→ What you have to do: Every entry that follows should be output exactly, and every image in it left out.

= = = = = = =

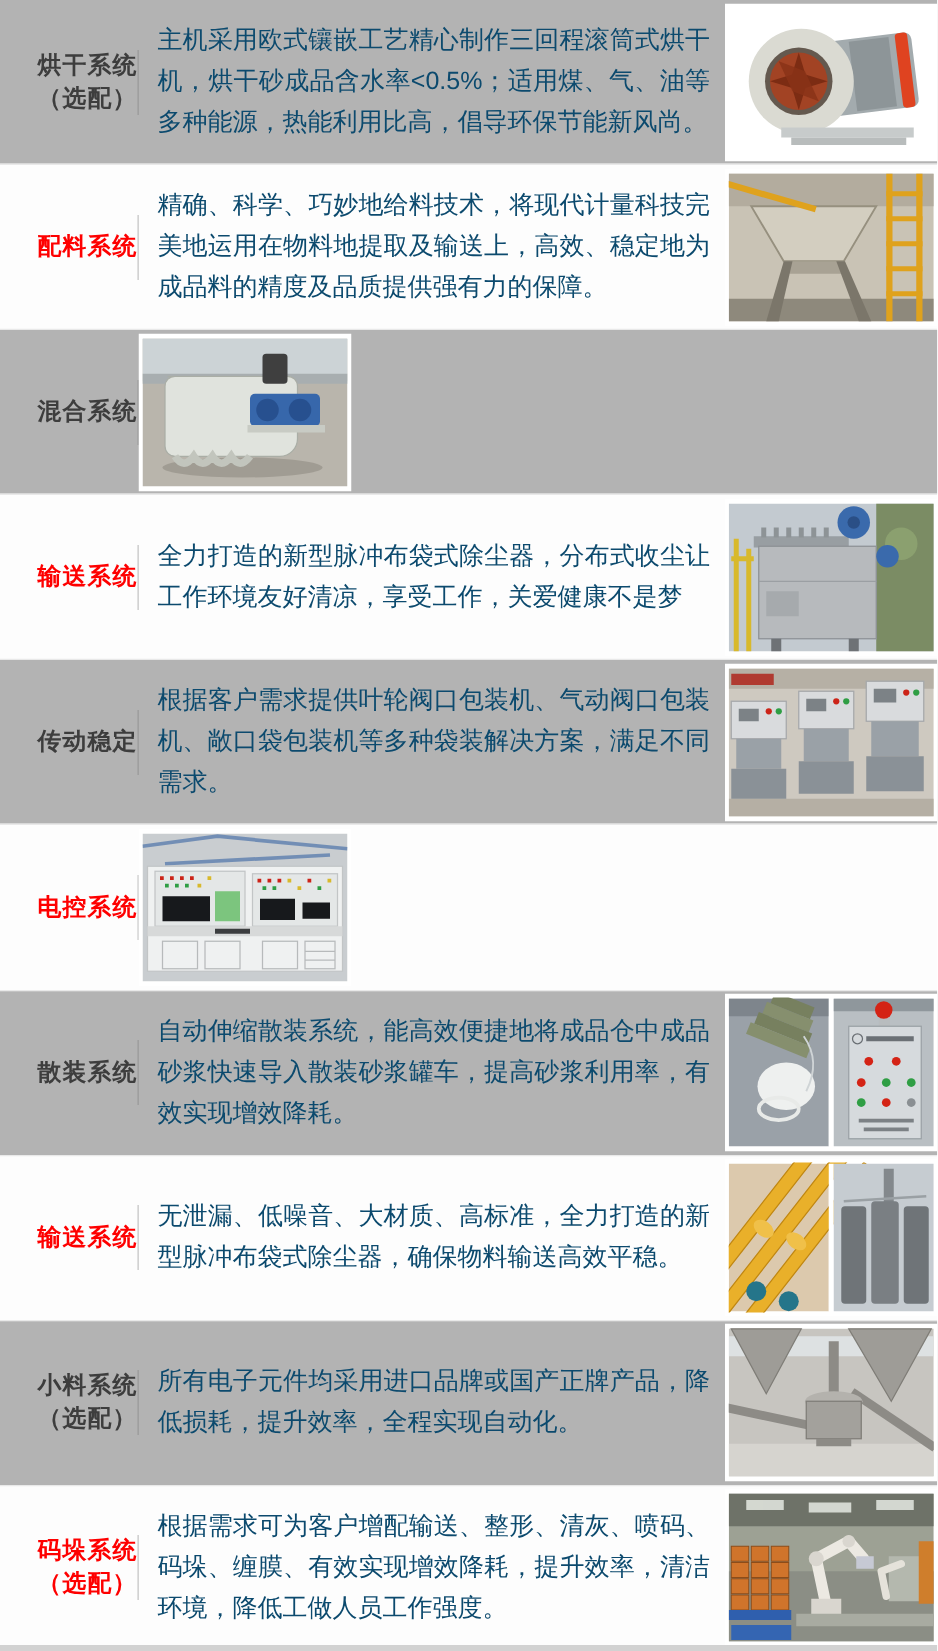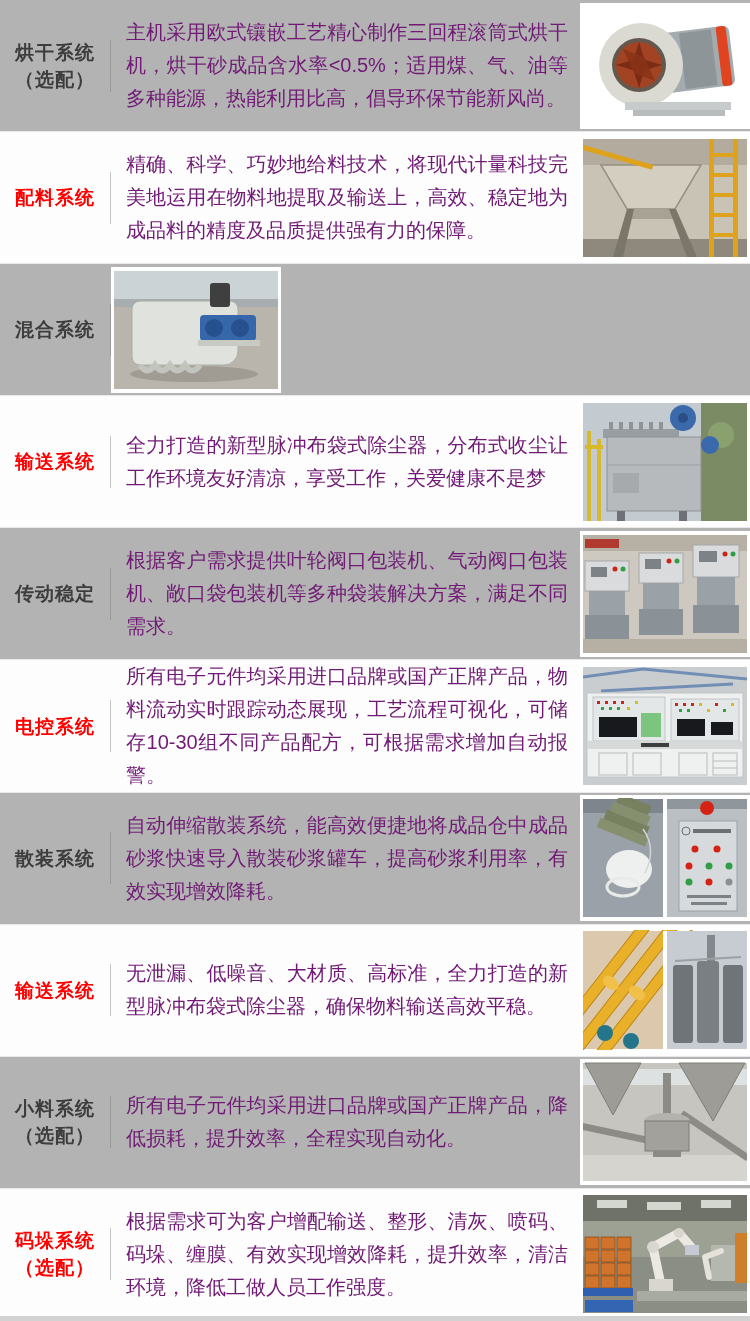--- a/index.html
+++ b/index.html
@@ -25,7 +25,7 @@
   .row:nth-child(even) .divider { background:#c3c3c3; }
   .desc {
     flex:1 1 auto; min-width:0;
-    font-size:20px; line-height:33px; color:#701a75;
+    font-size:20px; line-height:33px; color:#0c4a6e;
     padding:0 12px 0 15px; text-align:justify;
   }
   .photo {

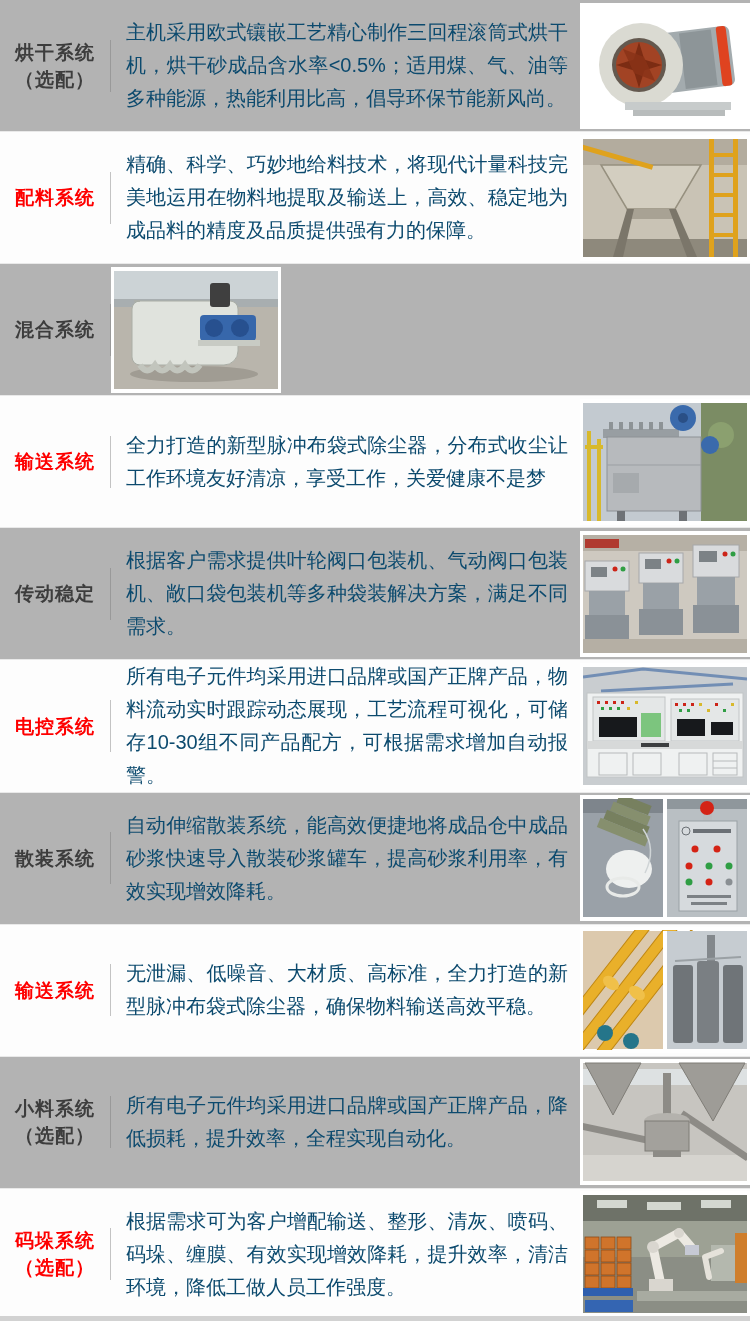--- a/index.html
+++ b/index.html
@@ -16,7 +16,7 @@
   .row:nth-child(odd)  { background:#b3b3b3; }
   .row:nth-child(even) { background:#fdfdfd; border-top:1px solid #e9e9e9; border-bottom:1px solid #e9e9e9; }
   .label-col {
-    flex:0 0 110px; width:110px; text-align:center;
+    flex:0 0 110px; width:110px; text-align:right;
     font-weight:bold; font-size:19px; line-height:27px;
     color:#3d3d3d; letter-spacing:1px;
   }

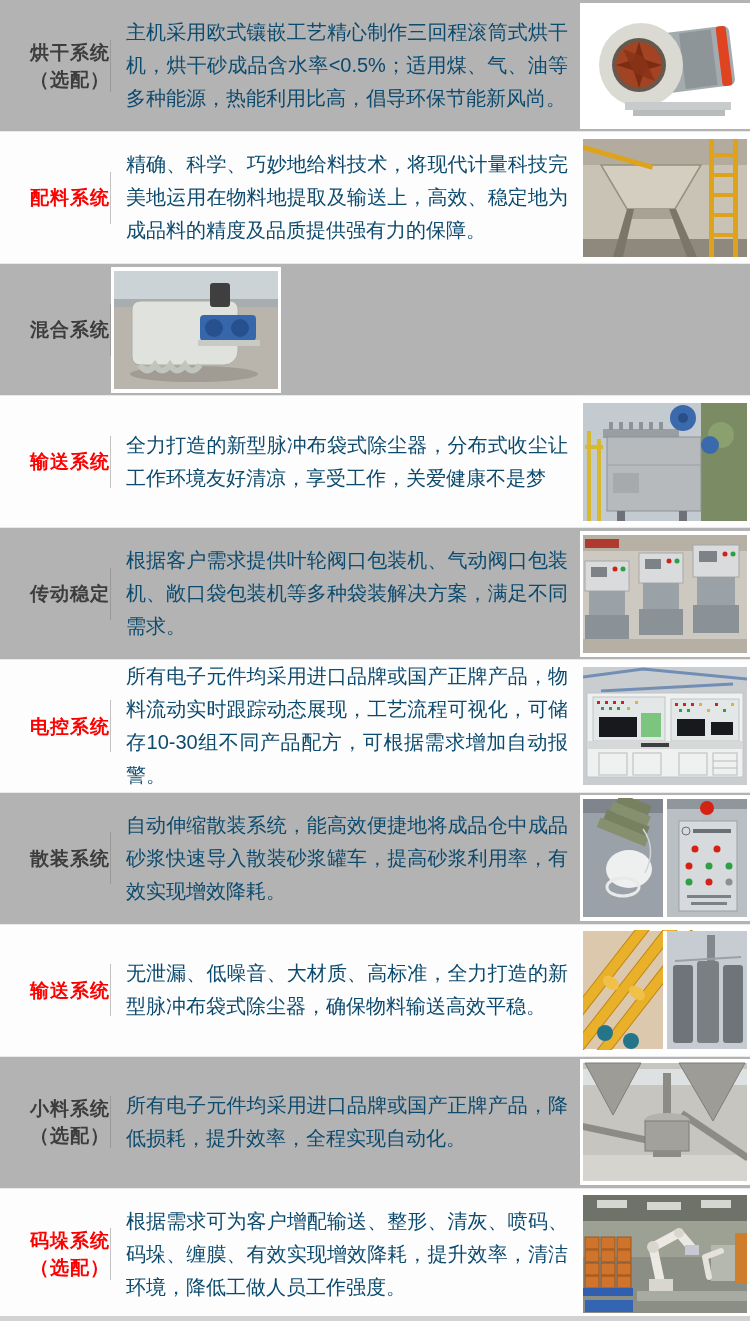--- a/index.html
+++ b/index.html
@@ -202,7 +202,6 @@
       <div>电控系统</div>
     </div>
     <div class="divider"></div>
-    <div class="desc">所有电子元件均采用进口品牌或国产正牌产品，物料流动实时跟踪动态展现，工艺流程可视化，可储存10-30组不同产品配方，可根据需求增加自动报警。</div>
     <figure class="photo">
       <svg viewBox="0 0 164 118" xmlns="http://www.w3.org/2000/svg">
         <rect width="164" height="118" fill="#c9cdd0"></rect>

= = = = = = =

→ Solution to the problem:
--- a/index.html
+++ b/index.html
@@ -25,7 +25,7 @@
   .row:nth-child(even) .divider { background:#c3c3c3; }
   .desc {
     flex:1 1 auto; min-width:0;
-    font-size:20px; line-height:33px; color:#701a75;
+    font-size:20px; line-height:33px; color:#0c4a6e;
     padding:0 12px 0 15px; text-align:justify;
   }
   .photo {

--- a/index.html
+++ b/index.html
@@ -16,7 +16,7 @@
   .row:nth-child(odd)  { background:#b3b3b3; }
   .row:nth-child(even) { background:#fdfdfd; border-top:1px solid #e9e9e9; border-bottom:1px solid #e9e9e9; }
   .label-col {
-    flex:0 0 110px; width:110px; text-align:center;
+    flex:0 0 110px; width:110px; text-align:right;
     font-weight:bold; font-size:19px; line-height:27px;
     color:#3d3d3d; letter-spacing:1px;
   }

--- a/index.html
+++ b/index.html
@@ -202,7 +202,6 @@
       <div>电控系统</div>
     </div>
     <div class="divider"></div>
-    <div class="desc">所有电子元件均采用进口品牌或国产正牌产品，物料流动实时跟踪动态展现，工艺流程可视化，可储存10-30组不同产品配方，可根据需求增加自动报警。</div>
     <figure class="photo">
       <svg viewBox="0 0 164 118" xmlns="http://www.w3.org/2000/svg">
         <rect width="164" height="118" fill="#c9cdd0"></rect>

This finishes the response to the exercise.